Wednesday, March 11, 2015

Reader Response on “We Didn’t” by Stuart Dybek

             The beginning of this piece is absolutely stunning. It reads more like a poem, which of course is always appealing to me. The reiteration of “we didn’t” didn’t drag on because the images kept flowing from one to the next. It was one good sentence after another. And that didn’t stop. It would be hard for me to discuss this poem without primarily pointing out lines I loved.      
            The line “Only the bodies of lovers remained behind, visible in lightning flashes, scattered like the fallen on a battlefield, a few of them moaning, waiting for the gulls to pick them clean.” Normally that many images in one sentence would confuse me, but it flowed well, making it easy to distinct each fragment from the next. The “gulls” picking them in maintains a romantic quality that would normally be gruesome. I like how the narrator goes off onto this worldly tangent about people “doing it” only to come back to “They did it because it was Friday night” (459). It shows the myriad of reasons that people do “it” and that there is none too small, none too important than the next. When the narrator thinks he is doing it but realizes he isn’t (which was too funny) and says “still in the Here groping for an Eternity that was only a fine adjustment away” (460), it makes you forget we are talking about sex. A lot of the things he says can be applied to multiple acts because of how beautiful the language is. The idea of “here” being a place that is only some distance away from eternity is interesting. It is presented in a way that makes it seem equal to eternity. I think it’s interesting that the narrator expresses himself so well even though he is talking about sex. It’s impressive to say the least.

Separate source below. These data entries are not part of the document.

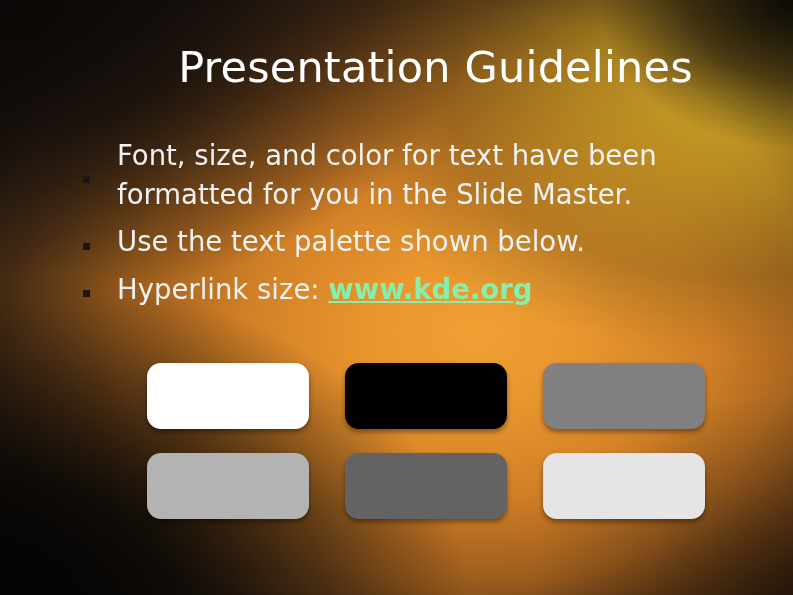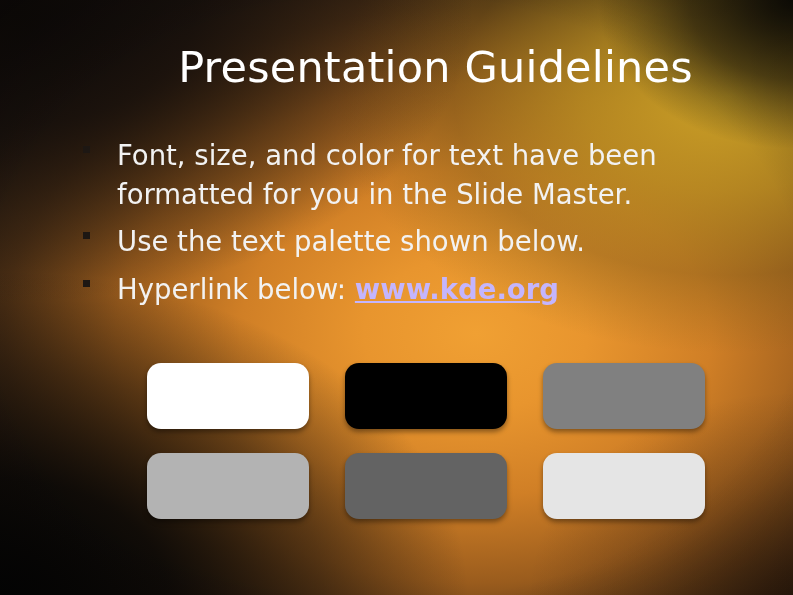--- a/index.html
+++ b/index.html
@@ -102,41 +102,41 @@
 
   .bullet-list {
     position: absolute;
     top: 136px;
     left: 44px;
     width: 710px;
   }
   .bullet-row {
     position: relative;
     display: flex;
-    align-items: flex-start;
+    align-items: center;
     margin-bottom: 9px;
   }
   .bullet-marker {
     flex: 0 0 auto;
     width: 7px;
     height: 7px;
     background: #1d1713;
     margin-top: 10px;
     margin-right: 27px;
   }
   .bullet-text {
     flex: 1 1 auto;
     color: #f2f2f2;
     font-size: 27.5px;
     line-height: 1.40;
     font-weight: 400;
     max-width: 640px;
   }
   .hyperlink {
-    color: #c4b5fd;
+    color: #86efac;
     text-decoration: underline;
     font-weight: 700;
     cursor: pointer;
   }
 
   .palette {
     position: absolute;
     top: 363px;
     left: 108px;
     width: 560px;
@@ -178,21 +178,21 @@
         <span class="bullet-text">Font, size, and color for text have been formatted for you in the Slide Master.</span>
       </div>
 
       <div class="bullet-row">
         <span class="bullet-marker"></span>
         <span class="bullet-text">Use the text palette shown below.</span>
       </div>
 
       <div class="bullet-row">
         <span class="bullet-marker"></span>
-        <span class="bullet-text"><span>Hyperlink below: </span><a class="hyperlink">www.kde.org</a></span>
+        <span class="bullet-text"><span>Hyperlink size: </span><a class="hyperlink">www.kde.org</a></span>
       </div>
 
     </div>
 
     <div class="palette">
       <div class="palette-row">
         <div class="swatch" style="background-color: rgb(255, 255, 255);"></div>
         <div class="swatch" style="background-color: rgb(0, 0, 0);"></div>
         <div class="swatch" style="background-color: rgb(128, 128, 128);"></div>
       </div>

            Of course, the story can’t be a story unless something does happen. Everything is almost too perfectly timed with the body washing up on the shore. I would have thought “oh, what a coincidence” in the most sarcastic way, but the humor the narrator incorporates right before brought me out from the seriousness of it and let me believe in what was happening. The line “I was trying to calm you with reassuring phrases such as ‘Holy shit! I don’t fucking believe this” had me balling. This might be morbid of me but it was also funny to see the narrator’s partner, Jules, try and make some connection to the tragic mother and her child. She even describes it as an “omen”. The dialogue from that point is a good example of what dialogue should be. The sarcastic tone Jules uses in her frustration and the humor the narrator tries to compensate with is exactly what couples do, at least from my own experience. I could see these two having that argument over that woman.
            The attentiveness to the woman and her child was odd to me, but when they “had acquired the habit of arguing about everything else” (463), it made sense to me. The woman and her child were a reason, a catalyst for what the relationship was meant to turn out to be. On the breaking point, the narrator says “I’d been so intent on becoming lovers that I’d overlooked how close we’d been as friends. I wanted you to know that. I wanted you to like me again” (464). I completely relate to this feeling because I’ve been there (not to get all personal on everyone). There is a point in some relationships where you want it to be over but you want that person to look at you the way you did in the beginning and that’s what this conveys so well. The ending confused me because I keep second guessing myself as to what the couple didn’t do. It seems obvious but I’m not sure. Perhaps someone else has an answer to this. Maybe that’s just a silly question to ask. The ending, “we made not doing it a wonder, and yet we didn’t, we didn’t, we never did” (466) stuck with me because the whole time I felt the desperation and longing for a lover. Whether it was a lover or love that he wanted, I feel that he tried so hard and never got either.